FINRA's Annual Report is a consolidated report that includes all FINRA 
operations, and all press releases and communications are issued by 
FINRA.
    Operationally, the three corporate entities largely function as a 
single organization. The entities share many administrative and support 
functions including, for example, Corporate Communications and 
Government Relations, Corporate Real Estate and Corporate Security, 
Finance and Purchasing, Human Resources, Internal Audit, Legal, 
Meetings and Travel, Office of the Corporate Secretary, Office of the 
Ombudsman and Technology. These integrated functions promote efficient 
operations and conserve financial resources. In addition, the 
operational cohesiveness furthers FINRA's mission of protecting 
investors. FINRA Dispute Resolution staff, for example, works with the 
Department of Enforcement to identify misconduct by individuals or 
firms involved in arbitration cases that could justify further action.
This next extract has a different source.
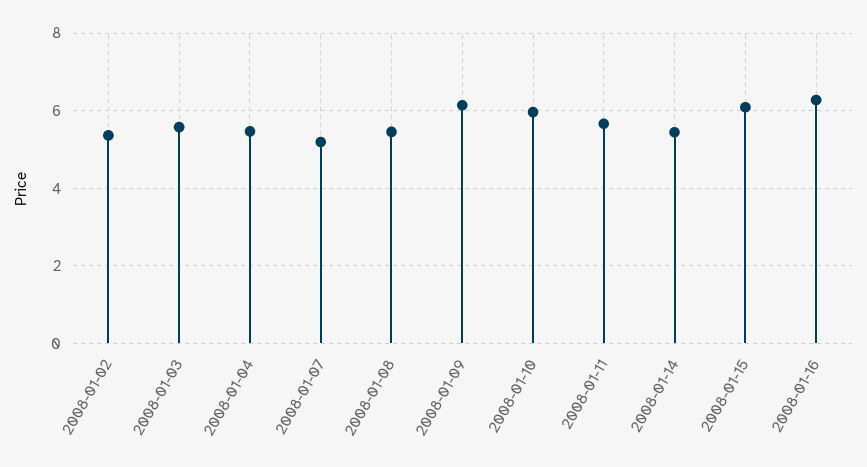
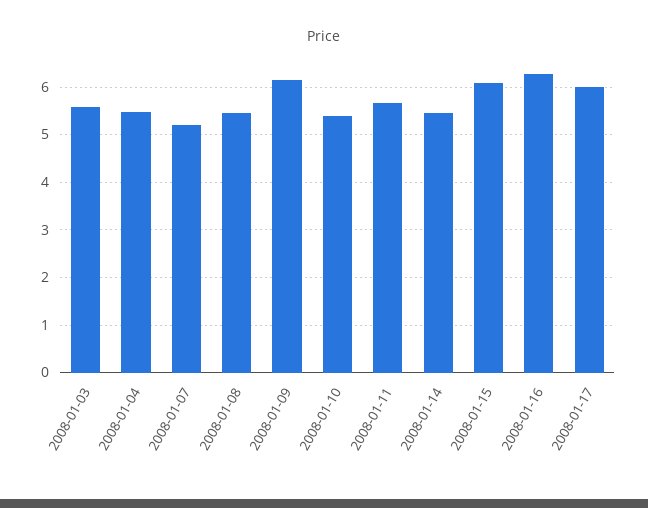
2008-01-02: 5.4 -> none
2008-01-10: 6 -> 5.4
2008-01-17: none -> 6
    There are also significant shared resources across entities in the 
areas of corporate governance and funding. With respect to governance, 
members of the FINRA Board's Regulatory Policy Committee currently 
serve as the directors of the boards of both FINRA Regulation and FINRA 
Dispute Resolution.\10\ Regarding funding, FINRA Dispute Resolution is 
not self-supporting and fees received from parties who use the 
arbitration and mediation programs are not sufficient to fund the 
forum's arbitration and mediation activities. Under the proposed 
merger, to supplement the fees collected from forum users, FINRA would 
continue to allocate revenues, as

[[Page 61547]]

necessary, from the overall FINRA enterprise, which would include 
revenue derived from member assessments, various fees and charges, and 
disciplinary fines with some exceptions.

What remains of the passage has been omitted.